El Rubin Kazán, equipo ruso en el que juega hace casi un año, participa de la Europa League y fuimos a verlo en un partido al que llegaban relajados por una ventaja conseguida de visitantes, entonces lo miramos entre charlas. Ahí, Kami nos contó de sus estudios, de la idea de seguir aprendiendo a distancia en una universidad mexicana, para acompañar el sueño de su pareja sin renunciar al suyo. Habló de cómo la miran los habitantes locales por sus zapatos con plataformas que están de moda en Uruguay pero no en Rusia, de lo feliz que está por el sueño de Guille pero también de lo difícil que es estar lejos de la familia, con un idioma ajeno y una ciudad que en invierno ataca con crudeza.

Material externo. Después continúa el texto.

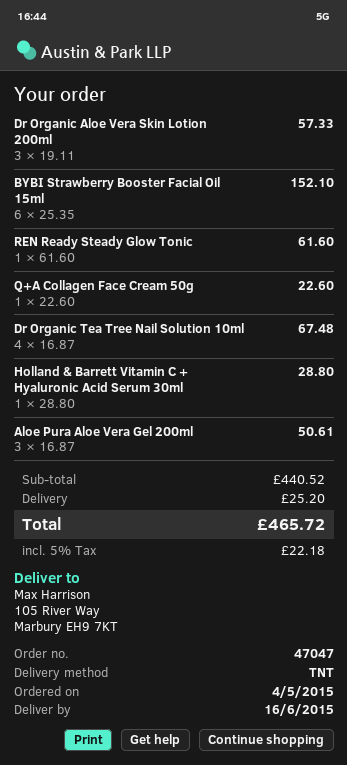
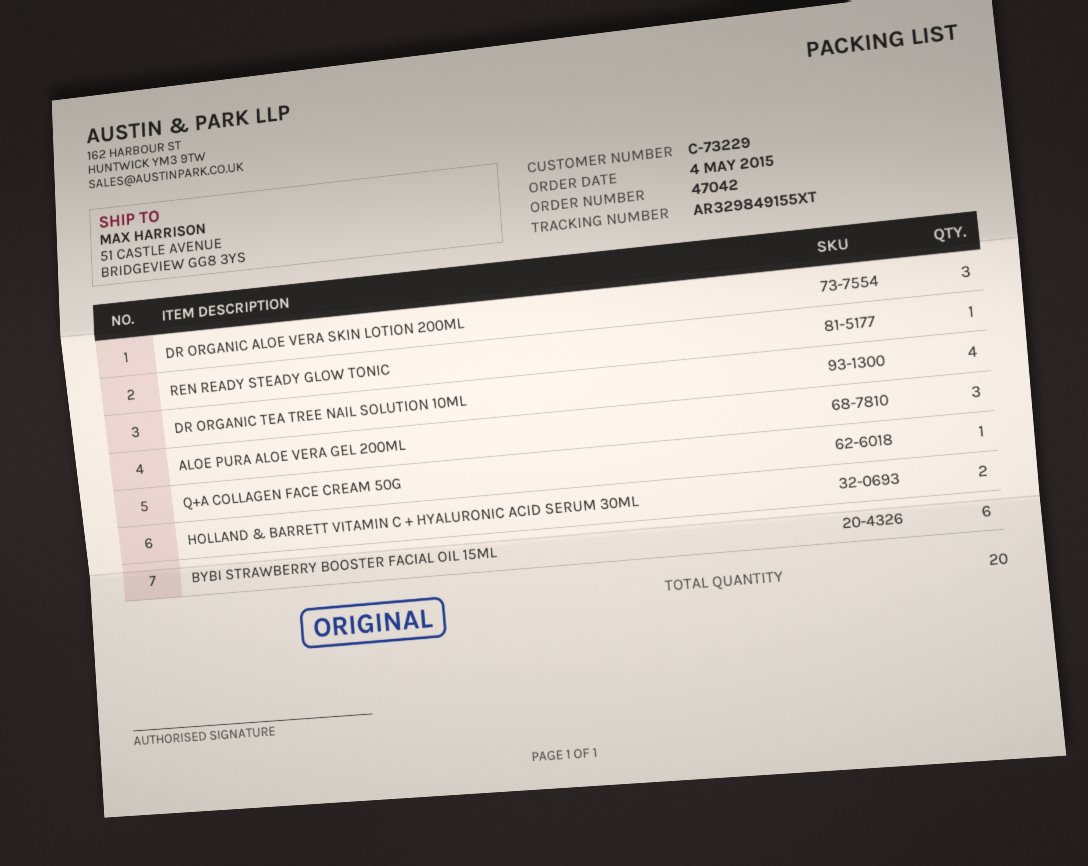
order number: 47047 -> 47042
ship to: 105 River Way, Marbury EH9 7KT -> 51 CASTLE AVENUE, BRIDGEVIEW GG8 3YS
Holland & Barrett Vitamin C + Hyaluronic Acid Serum 30ml: 1 -> 2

Nancy nos trató como a sus hijos. ¿Cómo están?, ¿cómo se cuidan?, ¿cuándo vuelven?, ¿no les da miedo? y más preguntas que al escucharlas nos devolvieron al calor de una familia por unos días. Y lo mejor de todo, nos regaló un kilo de yerba que a esta altura del viaje equivale a un kilo de oro. Además, carcajadas a cada rato. Nos habló del corazón dividido entre sus dos hijos, separados por miles de kilómetros. Y se la veía feliz, porque todo marcha bien, porque en unos meses se vuelve a Uruguay.
Compartimos cenas y mates, charlas y chistes, volvimos a casa por unos días. Y se disfrutó muchísimo. Conocimos también a Artur, un funcionario del club que trabaja como traductor para las juveniles pero que se encariñó con ellos a tal punto que si los ayuda a pedir un taxi y la espera es muy larga, los pasa a buscar con su auto, pero no por trabajo sino “porque ustedes son mis amigos”, dice Artur, con un español perfecto y un acento bien extranjero.
Guille y su familia son más humanos que el resto y eso se nota. No lo dicen pero el resultado está a la vista; la gente del club los quiere y cuando tocó enfrentar a excompañeros, fueron varios los que se acercaron a saludarlos.
Al llegar a Kazán, también coincidimos con Mauri Lemos, reciente campeón Panamericano de fútbol con Uruguay. Vino con su mamá y su hermana y tiene la facilidad de que Guille se le adelantó y le explica mucho de lo que no sabía cuando aterrizó en Rusia hace un tiempo. Mauri le dice “profe” porque sabe algo de ruso y a los dos les viene bárbaro tener un compañero uruguayo en el club donde ahora juegan.
Mauri podría estar muy lejos de donde hoy está. Hizo fútbol toda la vida pero un año en que los estudios no funcionaron decidió arrancar para el trabajo. Por esos días, una prima cumplía años en Montevideo y el viajó desde su Rivera natal para el festejo. Casi no va porque su padre estaba enojado con él por las notas del liceo pero finalmente viajó. Allá en Montevideo vivía su hermano, también futbolista, que lo invitó a ir a ver su práctica a la mañana siguiente. Mientras observaba, un técnico lo invitó a probarse. Después le pidió que se quedara una semana, después otra y después para siempre. Llegó el debut en primera, la Selección y el pase a Rusia, todo de una, y Mauri recibe estos regalos de dios con una sonrisa enorme, bien de pibe.
Viajar es, también, tener por un momento las vidas que no tuvimos. Y si hay una que siempre soñamos tener (antes siquiera de haber pisado un aeropuerto) es la de futbolista. Por eso, los días con ellos fueron fantásticos y esperamos que no sean los únicos. Nosotros queremos volver a Rusia para el Mundial de 2018 y nos tenemos una fe ciega para que ellos estén jugando por Uruguay, ahí mismo.